■ **Requirement**: Write out exactly the lines from the first line of the records below through the line that contains "LADIES DESIGNER BLAZER, MAXAZRIA", and stop there.

[Edit difference data]
○ ○ ○ ○ ○ ○ ○

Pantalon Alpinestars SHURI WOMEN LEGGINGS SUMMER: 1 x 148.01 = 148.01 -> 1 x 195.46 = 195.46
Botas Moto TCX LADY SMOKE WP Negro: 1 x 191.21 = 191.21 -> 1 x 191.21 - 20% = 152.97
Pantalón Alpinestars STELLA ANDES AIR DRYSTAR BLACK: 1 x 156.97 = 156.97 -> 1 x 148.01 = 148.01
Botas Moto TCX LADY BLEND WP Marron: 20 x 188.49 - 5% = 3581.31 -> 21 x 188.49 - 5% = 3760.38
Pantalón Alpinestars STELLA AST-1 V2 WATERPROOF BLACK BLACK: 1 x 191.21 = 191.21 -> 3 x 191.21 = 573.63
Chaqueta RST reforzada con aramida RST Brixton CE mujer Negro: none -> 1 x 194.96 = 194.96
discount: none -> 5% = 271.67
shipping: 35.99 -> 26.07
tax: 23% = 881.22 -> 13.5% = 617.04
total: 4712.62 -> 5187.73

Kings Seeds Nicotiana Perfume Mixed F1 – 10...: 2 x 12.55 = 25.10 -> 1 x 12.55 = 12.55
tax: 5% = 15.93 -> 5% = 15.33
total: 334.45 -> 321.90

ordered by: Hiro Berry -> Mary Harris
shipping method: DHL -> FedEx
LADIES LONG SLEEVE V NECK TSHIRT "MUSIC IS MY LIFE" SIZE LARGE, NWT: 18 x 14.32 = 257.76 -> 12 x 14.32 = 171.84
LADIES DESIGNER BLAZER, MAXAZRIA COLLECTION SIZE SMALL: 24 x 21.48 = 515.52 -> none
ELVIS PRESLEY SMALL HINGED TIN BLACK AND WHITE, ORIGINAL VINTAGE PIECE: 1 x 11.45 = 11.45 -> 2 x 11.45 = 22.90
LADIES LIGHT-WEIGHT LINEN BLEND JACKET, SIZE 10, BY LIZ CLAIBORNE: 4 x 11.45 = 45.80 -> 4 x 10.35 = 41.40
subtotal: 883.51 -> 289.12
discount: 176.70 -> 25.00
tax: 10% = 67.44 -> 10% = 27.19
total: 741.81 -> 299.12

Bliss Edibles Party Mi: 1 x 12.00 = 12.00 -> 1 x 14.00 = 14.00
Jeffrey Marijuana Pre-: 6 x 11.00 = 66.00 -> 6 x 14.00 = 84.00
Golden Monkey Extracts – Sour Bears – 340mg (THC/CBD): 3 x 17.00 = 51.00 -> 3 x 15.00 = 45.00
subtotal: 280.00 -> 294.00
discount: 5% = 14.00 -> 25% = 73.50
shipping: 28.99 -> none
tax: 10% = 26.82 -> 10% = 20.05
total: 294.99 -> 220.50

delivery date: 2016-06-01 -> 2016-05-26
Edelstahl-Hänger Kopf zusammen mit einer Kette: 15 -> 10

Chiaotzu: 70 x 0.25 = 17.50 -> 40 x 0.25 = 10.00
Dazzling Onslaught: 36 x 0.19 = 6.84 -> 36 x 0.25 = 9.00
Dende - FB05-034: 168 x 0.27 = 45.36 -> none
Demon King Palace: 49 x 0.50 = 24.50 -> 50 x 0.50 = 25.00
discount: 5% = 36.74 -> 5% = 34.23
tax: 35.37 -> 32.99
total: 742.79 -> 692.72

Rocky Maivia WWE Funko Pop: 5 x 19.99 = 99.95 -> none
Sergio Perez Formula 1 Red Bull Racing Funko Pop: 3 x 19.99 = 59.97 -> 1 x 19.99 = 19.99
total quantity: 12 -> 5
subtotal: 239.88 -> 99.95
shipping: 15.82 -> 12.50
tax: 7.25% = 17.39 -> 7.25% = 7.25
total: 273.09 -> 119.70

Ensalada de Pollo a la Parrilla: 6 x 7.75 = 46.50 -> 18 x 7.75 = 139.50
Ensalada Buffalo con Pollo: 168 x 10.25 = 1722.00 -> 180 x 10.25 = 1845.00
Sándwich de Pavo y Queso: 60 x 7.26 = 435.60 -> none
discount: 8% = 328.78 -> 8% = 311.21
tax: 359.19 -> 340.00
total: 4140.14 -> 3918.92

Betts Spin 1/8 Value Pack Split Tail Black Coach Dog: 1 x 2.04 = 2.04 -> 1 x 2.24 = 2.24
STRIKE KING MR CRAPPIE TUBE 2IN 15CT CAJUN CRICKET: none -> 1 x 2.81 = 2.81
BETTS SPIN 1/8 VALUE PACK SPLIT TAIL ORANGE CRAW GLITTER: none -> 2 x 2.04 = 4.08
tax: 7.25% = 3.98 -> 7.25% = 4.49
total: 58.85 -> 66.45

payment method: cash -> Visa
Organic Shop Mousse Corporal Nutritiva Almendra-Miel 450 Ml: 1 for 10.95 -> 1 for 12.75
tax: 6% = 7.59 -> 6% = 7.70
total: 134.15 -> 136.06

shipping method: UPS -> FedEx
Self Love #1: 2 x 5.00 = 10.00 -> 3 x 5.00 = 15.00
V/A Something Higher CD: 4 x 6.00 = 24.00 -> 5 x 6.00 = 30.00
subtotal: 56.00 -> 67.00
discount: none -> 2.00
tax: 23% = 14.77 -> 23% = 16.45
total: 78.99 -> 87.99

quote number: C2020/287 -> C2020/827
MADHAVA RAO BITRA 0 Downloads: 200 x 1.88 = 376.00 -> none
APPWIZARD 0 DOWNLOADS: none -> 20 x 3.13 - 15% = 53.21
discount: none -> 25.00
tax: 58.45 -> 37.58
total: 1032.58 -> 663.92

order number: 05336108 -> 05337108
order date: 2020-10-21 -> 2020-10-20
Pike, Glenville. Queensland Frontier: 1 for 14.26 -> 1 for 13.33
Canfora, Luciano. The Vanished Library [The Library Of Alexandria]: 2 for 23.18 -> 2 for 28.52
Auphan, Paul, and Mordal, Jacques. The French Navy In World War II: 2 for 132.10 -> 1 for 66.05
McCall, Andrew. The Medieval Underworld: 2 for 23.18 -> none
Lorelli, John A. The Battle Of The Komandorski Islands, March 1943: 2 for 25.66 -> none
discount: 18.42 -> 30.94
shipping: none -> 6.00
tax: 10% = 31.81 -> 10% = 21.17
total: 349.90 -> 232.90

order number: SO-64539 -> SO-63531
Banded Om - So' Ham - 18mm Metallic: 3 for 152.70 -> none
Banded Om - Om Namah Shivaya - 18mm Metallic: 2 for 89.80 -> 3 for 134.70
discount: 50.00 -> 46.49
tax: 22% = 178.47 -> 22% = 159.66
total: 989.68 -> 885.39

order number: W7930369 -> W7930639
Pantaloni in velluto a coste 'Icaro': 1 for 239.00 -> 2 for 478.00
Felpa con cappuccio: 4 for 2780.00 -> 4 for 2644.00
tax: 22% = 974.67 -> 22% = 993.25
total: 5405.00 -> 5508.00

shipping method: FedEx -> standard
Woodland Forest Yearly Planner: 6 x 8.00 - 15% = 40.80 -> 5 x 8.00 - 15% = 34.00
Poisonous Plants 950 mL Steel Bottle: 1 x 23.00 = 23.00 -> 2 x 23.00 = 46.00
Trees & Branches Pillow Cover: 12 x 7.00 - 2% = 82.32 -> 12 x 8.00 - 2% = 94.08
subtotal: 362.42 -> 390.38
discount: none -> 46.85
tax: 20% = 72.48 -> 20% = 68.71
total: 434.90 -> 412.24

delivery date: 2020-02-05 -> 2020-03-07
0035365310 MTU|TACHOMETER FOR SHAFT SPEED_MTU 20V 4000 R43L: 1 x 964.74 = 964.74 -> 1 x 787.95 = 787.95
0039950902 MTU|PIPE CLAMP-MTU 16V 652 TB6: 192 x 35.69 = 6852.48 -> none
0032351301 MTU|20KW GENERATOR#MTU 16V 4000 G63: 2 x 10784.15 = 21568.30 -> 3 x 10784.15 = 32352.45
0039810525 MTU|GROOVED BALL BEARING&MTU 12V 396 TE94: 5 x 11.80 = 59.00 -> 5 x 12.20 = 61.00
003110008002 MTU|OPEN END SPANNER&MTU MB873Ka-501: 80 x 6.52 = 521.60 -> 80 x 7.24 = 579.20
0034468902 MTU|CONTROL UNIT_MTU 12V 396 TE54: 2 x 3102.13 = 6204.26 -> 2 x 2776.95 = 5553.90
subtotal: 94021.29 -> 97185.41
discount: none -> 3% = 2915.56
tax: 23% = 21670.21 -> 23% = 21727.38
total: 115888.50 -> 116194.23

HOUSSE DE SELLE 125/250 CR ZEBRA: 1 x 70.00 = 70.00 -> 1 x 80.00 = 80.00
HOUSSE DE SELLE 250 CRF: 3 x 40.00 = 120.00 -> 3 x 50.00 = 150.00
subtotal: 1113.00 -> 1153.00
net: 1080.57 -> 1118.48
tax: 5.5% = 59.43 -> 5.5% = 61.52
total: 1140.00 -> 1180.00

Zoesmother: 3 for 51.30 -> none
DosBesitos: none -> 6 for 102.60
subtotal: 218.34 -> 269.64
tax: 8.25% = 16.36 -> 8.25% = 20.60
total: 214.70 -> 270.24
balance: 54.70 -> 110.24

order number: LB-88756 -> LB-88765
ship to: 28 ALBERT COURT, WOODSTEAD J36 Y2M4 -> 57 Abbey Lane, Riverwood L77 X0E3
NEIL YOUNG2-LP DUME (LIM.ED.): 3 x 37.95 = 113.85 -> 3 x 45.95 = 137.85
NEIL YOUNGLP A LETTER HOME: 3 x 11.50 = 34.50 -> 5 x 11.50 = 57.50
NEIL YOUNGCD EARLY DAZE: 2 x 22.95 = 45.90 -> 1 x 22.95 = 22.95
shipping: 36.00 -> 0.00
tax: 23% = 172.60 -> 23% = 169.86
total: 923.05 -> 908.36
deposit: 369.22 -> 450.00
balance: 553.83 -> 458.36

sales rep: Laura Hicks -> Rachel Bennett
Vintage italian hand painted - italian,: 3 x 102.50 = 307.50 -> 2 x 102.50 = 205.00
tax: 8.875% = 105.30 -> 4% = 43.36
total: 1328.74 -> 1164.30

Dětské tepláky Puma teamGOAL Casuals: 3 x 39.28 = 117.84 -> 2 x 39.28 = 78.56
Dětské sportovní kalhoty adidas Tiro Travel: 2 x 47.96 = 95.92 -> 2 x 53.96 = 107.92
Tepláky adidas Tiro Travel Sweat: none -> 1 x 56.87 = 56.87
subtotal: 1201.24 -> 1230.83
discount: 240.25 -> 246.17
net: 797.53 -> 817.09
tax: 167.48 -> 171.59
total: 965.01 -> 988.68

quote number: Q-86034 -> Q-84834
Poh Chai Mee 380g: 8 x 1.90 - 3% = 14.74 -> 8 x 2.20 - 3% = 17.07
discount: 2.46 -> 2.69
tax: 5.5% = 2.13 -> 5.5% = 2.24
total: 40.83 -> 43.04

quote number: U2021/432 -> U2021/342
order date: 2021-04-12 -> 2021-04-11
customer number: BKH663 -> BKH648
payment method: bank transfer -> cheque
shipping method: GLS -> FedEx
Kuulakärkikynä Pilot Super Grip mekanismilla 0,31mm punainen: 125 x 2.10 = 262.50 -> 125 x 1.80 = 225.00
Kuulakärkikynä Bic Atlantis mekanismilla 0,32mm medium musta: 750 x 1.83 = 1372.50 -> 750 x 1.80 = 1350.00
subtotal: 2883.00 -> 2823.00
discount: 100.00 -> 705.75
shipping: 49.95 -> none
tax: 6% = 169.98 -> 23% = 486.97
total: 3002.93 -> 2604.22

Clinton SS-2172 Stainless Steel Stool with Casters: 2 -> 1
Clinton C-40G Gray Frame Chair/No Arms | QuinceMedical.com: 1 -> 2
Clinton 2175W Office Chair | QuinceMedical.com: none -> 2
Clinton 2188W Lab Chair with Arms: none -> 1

○ ○ ○ ○ ○ ○ ○

■ **Answer box**:
Pantalon Alpinestars SHURI WOMEN LEGGINGS SUMMER: 1 x 148.01 = 148.01 -> 1 x 195.46 = 195.46
Botas Moto TCX LADY SMOKE WP Negro: 1 x 191.21 = 191.21 -> 1 x 191.21 - 20% = 152.97
Pantalón Alpinestars STELLA ANDES AIR DRYSTAR BLACK: 1 x 156.97 = 156.97 -> 1 x 148.01 = 148.01
Botas Moto TCX LADY BLEND WP Marron: 20 x 188.49 - 5% = 3581.31 -> 21 x 188.49 - 5% = 3760.38
Pantalón Alpinestars STELLA AST-1 V2 WATERPROOF BLACK BLACK: 1 x 191.21 = 191.21 -> 3 x 191.21 = 573.63
Chaqueta RST reforzada con aramida RST Brixton CE mujer Negro: none -> 1 x 194.96 = 194.96
discount: none -> 5% = 271.67
shipping: 35.99 -> 26.07
tax: 23% = 881.22 -> 13.5% = 617.04
total: 4712.62 -> 5187.73

Kings Seeds Nicotiana Perfume Mixed F1 – 10...: 2 x 12.55 = 25.10 -> 1 x 12.55 = 12.55
tax: 5% = 15.93 -> 5% = 15.33
total: 334.45 -> 321.90

ordered by: Hiro Berry -> Mary Harris
shipping method: DHL -> FedEx
LADIES LONG SLEEVE V NECK TSHIRT "MUSIC IS MY LIFE" SIZE LARGE, NWT: 18 x 14.32 = 257.76 -> 12 x 14.32 = 171.84
LADIES DESIGNER BLAZER, MAXAZRIA COLLECTION SIZE SMALL: 24 x 21.48 = 515.52 -> none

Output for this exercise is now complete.